Rezension

Fliegenpilze aus Kork

Fliegenpilze aus Kork - Marie Luise Lehner

Fliegenpilze aus Kork
von Marie Luise Lehner

Bewertet mit 4 Sternen

Eine ungewöhnliche Vater-Tochter-Beziehung. Sie tun Dinge, die andere nicht tun. Sie wühlen im Müll, sie basteln Fliegenpilze aus Kork, sie leben auf unkonventionelle Weise. Immer wenn sie Zeit bei ihrem Vater verbringt, ist diese wie ein Abenteuer, eine Reise in eine andere Welt, in der bekannte Normen und Regeln nicht gelten, sondern auf den Kopf gestellt werden. Auch die berufliche Situation des Vaters ist anders als bei anderen: Gelegenheitsjobs wechseln sich mit Arbeitslosigkeit ab, mal liest er im Selbststudium philosophisch-anthropologische Texte, immer hilft er den Menschen in seinem Umfeld, die Unterstützung brauchen.
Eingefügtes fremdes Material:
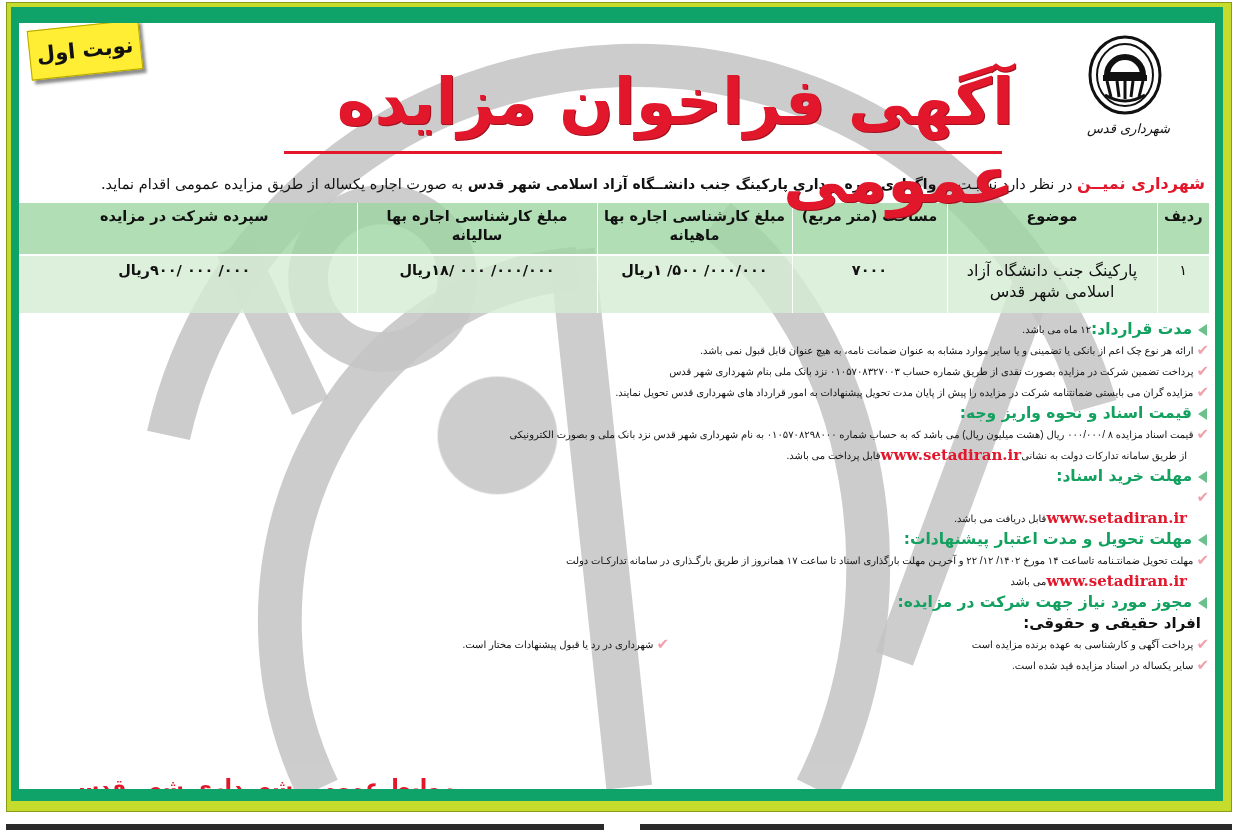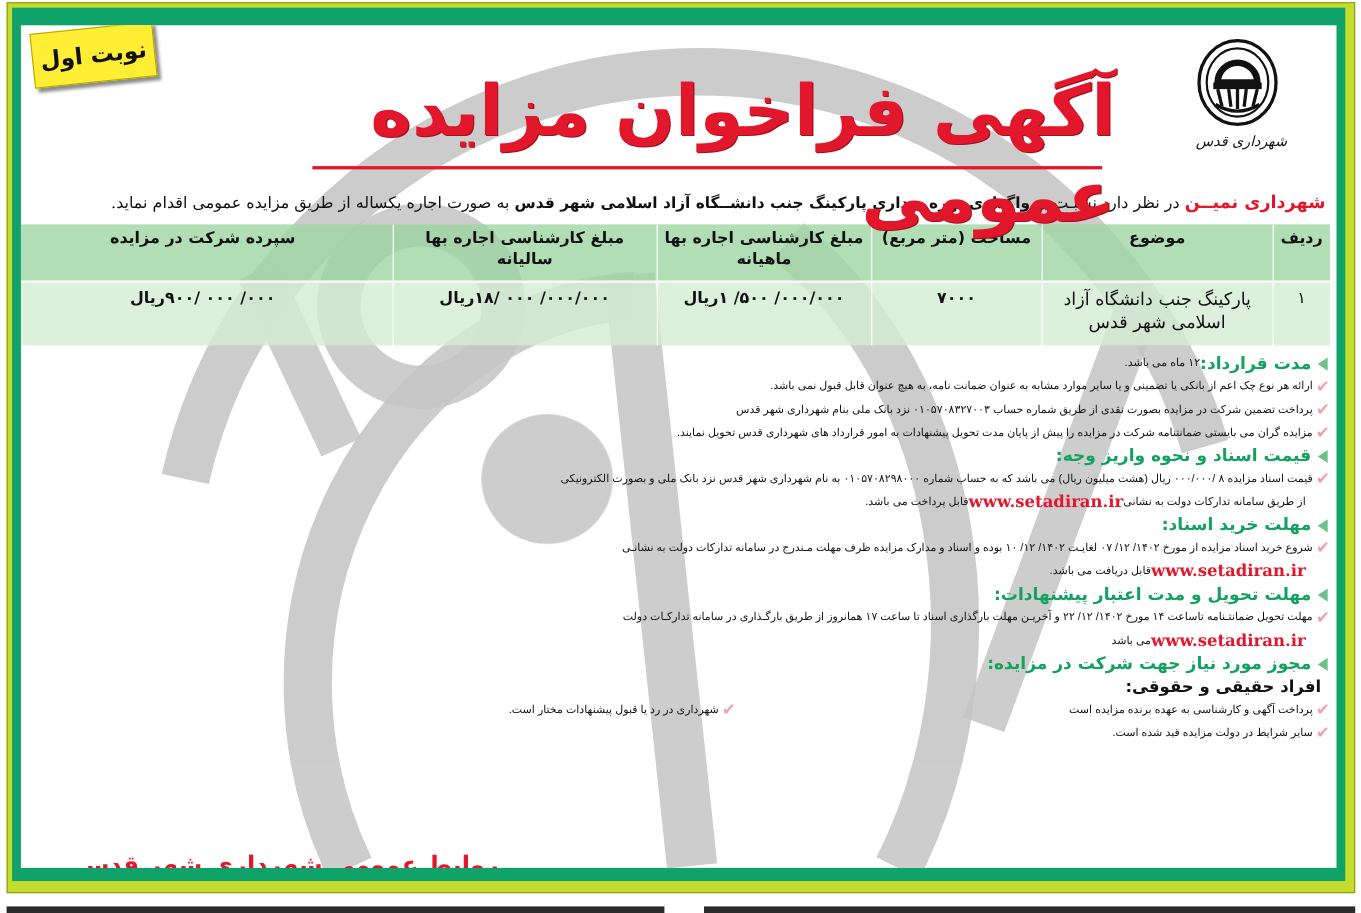--- a/index.html
+++ b/index.html
@@ -203,7 +203,6 @@
           </div>
           <div class="row">
             <span class="check">✔</span>
-            <span class="plain">شروع خرید اسناد مزایده  از مورخ  ۱۴۰۲/ ۱۲/ ۰۷ لغایـت ۱۴۰۲/ ۱۲/ ۱۰ بوده و اسناد و مدارک مزایده  ظرف مهلت مـندرج در سامانه تدارکات دولت به نشانـی</span>
           </div>
           <div class="row indent">
             <span class="url">www.setadiran.ir</span>

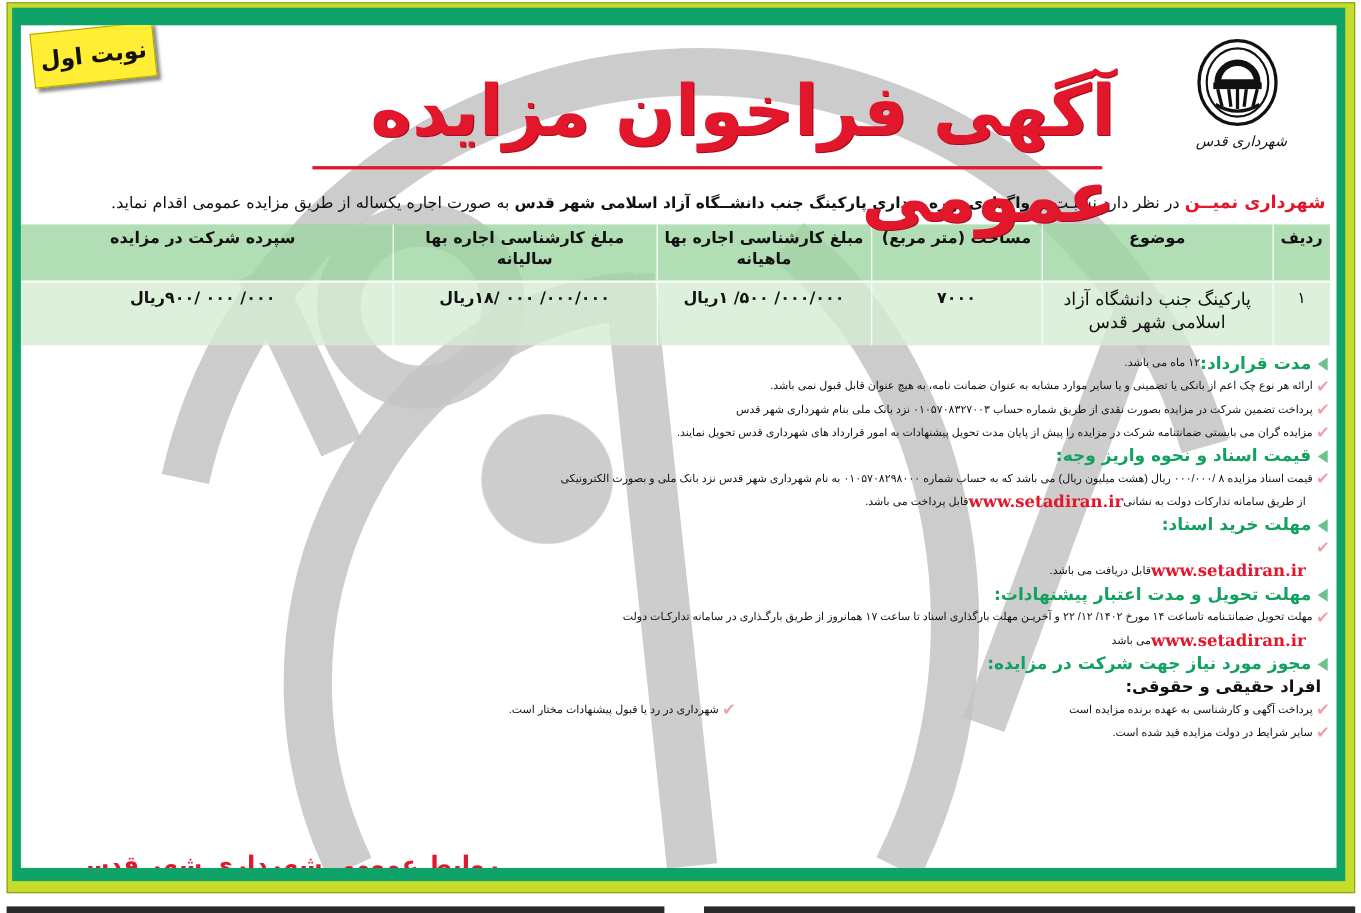--- a/index.html
+++ b/index.html
@@ -237,7 +237,7 @@
               </div>
               <div class="row">
                 <span class="check">✔</span>
-                <span class="plain">سایر شرایط در دولت مزایده قید شده است.</span>
+                <span class="plain">سایر یکساله در اسناد مزایده قید شده است.</span>
               </div>
             </div>
             <div class="col-l">

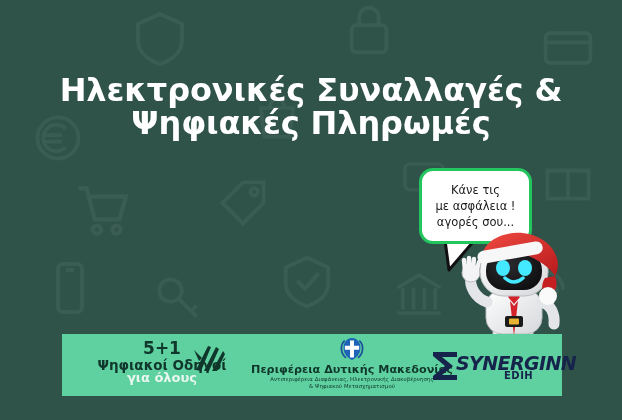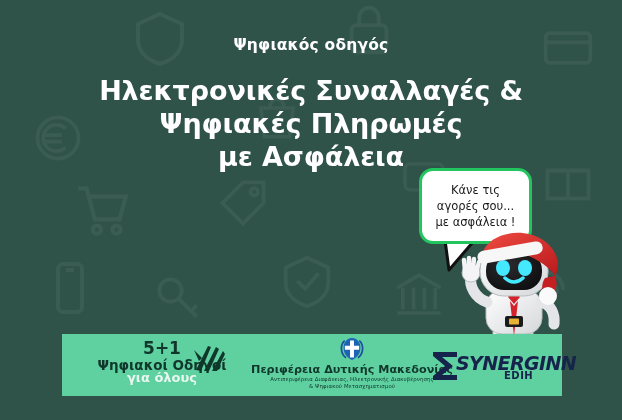--- a/index.html
+++ b/index.html
@@ -226,7 +226,6 @@
     </svg>
   </div>
 
-  <div class="kicker">Ψηφιακός οδηγός</div>
 
   <div class="headline">
     <span>Ηλεκτρονικές Συναλλαγές &amp;</span>

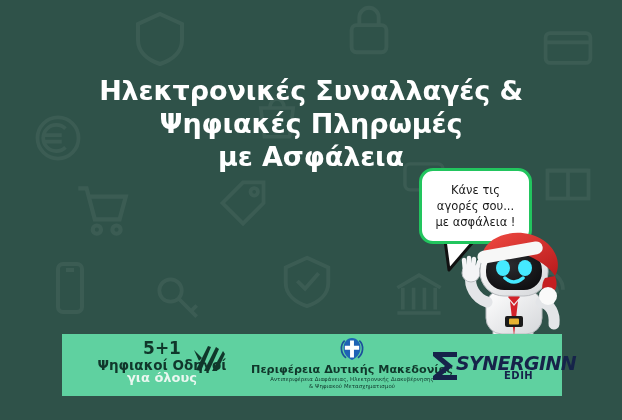--- a/index.html
+++ b/index.html
@@ -50,7 +50,7 @@
     right: 0;
     text-align: center;
     color: #ffffff;
-    font-size: 27px;
+    font-size: 32px;
     font-weight: bold;
     line-height: 33px;
     letter-spacing: -0.1px;

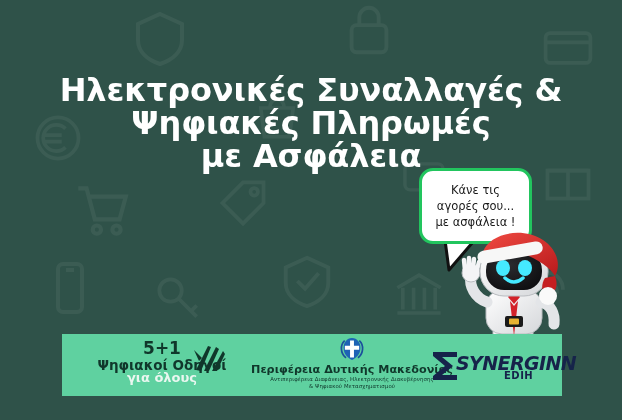--- a/index.html
+++ b/index.html
@@ -230,7 +230,6 @@
   <div class="headline">
     <span>Ηλεκτρονικές Συναλλαγές &amp;</span>
     <span>Ψηφιακές Πληρωμές</span>
-    <span>με Ασφάλεια</span>
   </div>
 
   <svg class="bubble-tail" viewBox="0 0 34 34">

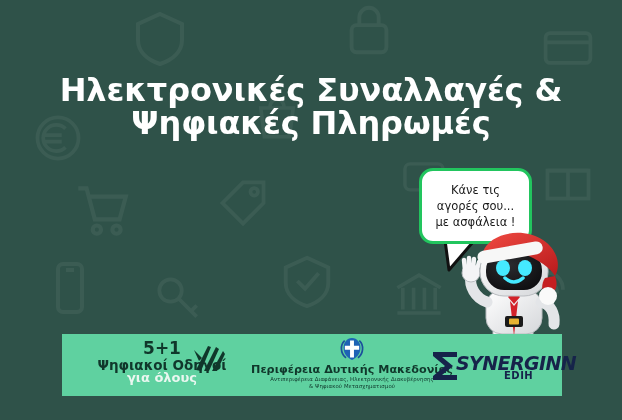--- a/index.html
+++ b/index.html
@@ -240,8 +240,8 @@
   <div class="bubble">
     <div class="bubble-text">
       <span>Κάνε τις</span>
+      <span>με ασφάλεια !</span>
       <span>αγορές σου...</span>
-      <span>με ασφάλεια !</span>
     </div>
   </div>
Dabei wäre er selbst oft auf solche angewiesen. Mit zunehmendem Alter beginnt die Tochter, die Muster zu durchschauen und zu verstehen, was es mit ihrem Vater auf sich hat und löst damit die enge, vorurteilsfreie Beziehung nach und nach auf.

 

Marie Luise Lehrners Roman Fliegenpilze aus Kork fällt schon durch die ungewohnte Gestaltung des Umschlags ins Auge. Die wilden Pinselstriche, die kein fertiges Bild, keine harmonisches Ganzes entstehen lassen, sondern eher Ausdruck einer spontanen Emotion oder der Aufgabe vor Vollendung zu sein scheinen, passen hervorragend zum Inhalt der Geschichte.

 

Erzählt wird aus der Sicht der Tochter, die Kapitel folgen ihrem Alter, so ist jedem Lebensjahr ein Abschnitt gewidmet. Zunächst sehr kurz, dann immer länger werdend bis hin zum Erwachsenenalter. So wie das Mädchen älter und reifer wird, wandelt sich auch ihr Blick auf den Vater. Das junge Kind sieht das Zusammensein als Abenteuer, hinterfragt die Gegebenheiten nicht, sondern nimmt diese wahr und beschreibt sie in einem unverblümten Ton. Als sich der Blick über den Tellerrand der eigenen Familie hinaus wendet, wird ihr zunehmend klar, dass ihr Vater anders ist als andere und dass in ihrem Leben ein anderer Maßstab herrscht als dies bei anderen der Fall ist. Fast erwachsen beginnt sie kritischer zu werden und so einen Bruch herbeizuführen, auch bedingt durch die Tatsache, dass es eine jüngere Halbschwester gibt, in der sie sich zum Teil wiederkennt. Das, was sie als spannend und ungewöhnlich empfand, ordnet sie nun anders ein und bewertet es, wie auch die Außenwelt auf den Vater blickt, was die beiden zwangsweise voneinander entfernt.

 

Der Roman bringt einem als Leser in eine emotionale Zwickmühle. Zunächst ist man mit der Erzählerin positiv gestimmt, nicht jeder soll und muss der Norm entsprechen und gerade die Abweichungen sind oft spannend. Die kleinen Unzulänglichkeiten des Vaters kann man gerne übersehen, dass er sein Kind liebt und der Tochter wichtige Dinge fürs Leben zu vermitteln vermag, ist augenscheinlich. Doch kommen mehr und mehr auch Zweifel auf, so wie das Kind älter wird und vermehrt hinterfragt. Ist es wirklich günstig, bei einem Mann, der kaum für sich selbst sorgen kann, ein Kind in Obhut zu lassen? Oft mangelt es an Geld und dadurch an Nahrung – von der Qualität ist noch gar nicht zu sprechen. Welches Vorbild ist er ihnen? Und die zunehmenden etwas zickigen Verweigerungen der Kommunikation weisen auch nicht auf Erwachsenen-adäquates Verhalten hin. Dennoch behandelt er die Töchter auch gut und durchaus liebevoll – wie soll man ihn letztlich beurteilen?

 

Vielleicht sollte man aber genau darauf verzichten. Es fehlt die Instanz des Erzählers, der einordnet, einen neutralen Blick wirft und beurteilt. Man hat nicht den Eindruck, dass es der jungen Ich-Erzählerin an etwas ernsthaft mangelt, vor allem nicht emotional; mit zunehmendem Alter kann sie sich eine eigene Meinung bilden, sich lösen und eigene Wege gehen. Das Erwachsenwerden hat letztlich hervorragend geklappt – kommt es nicht darauf nur an?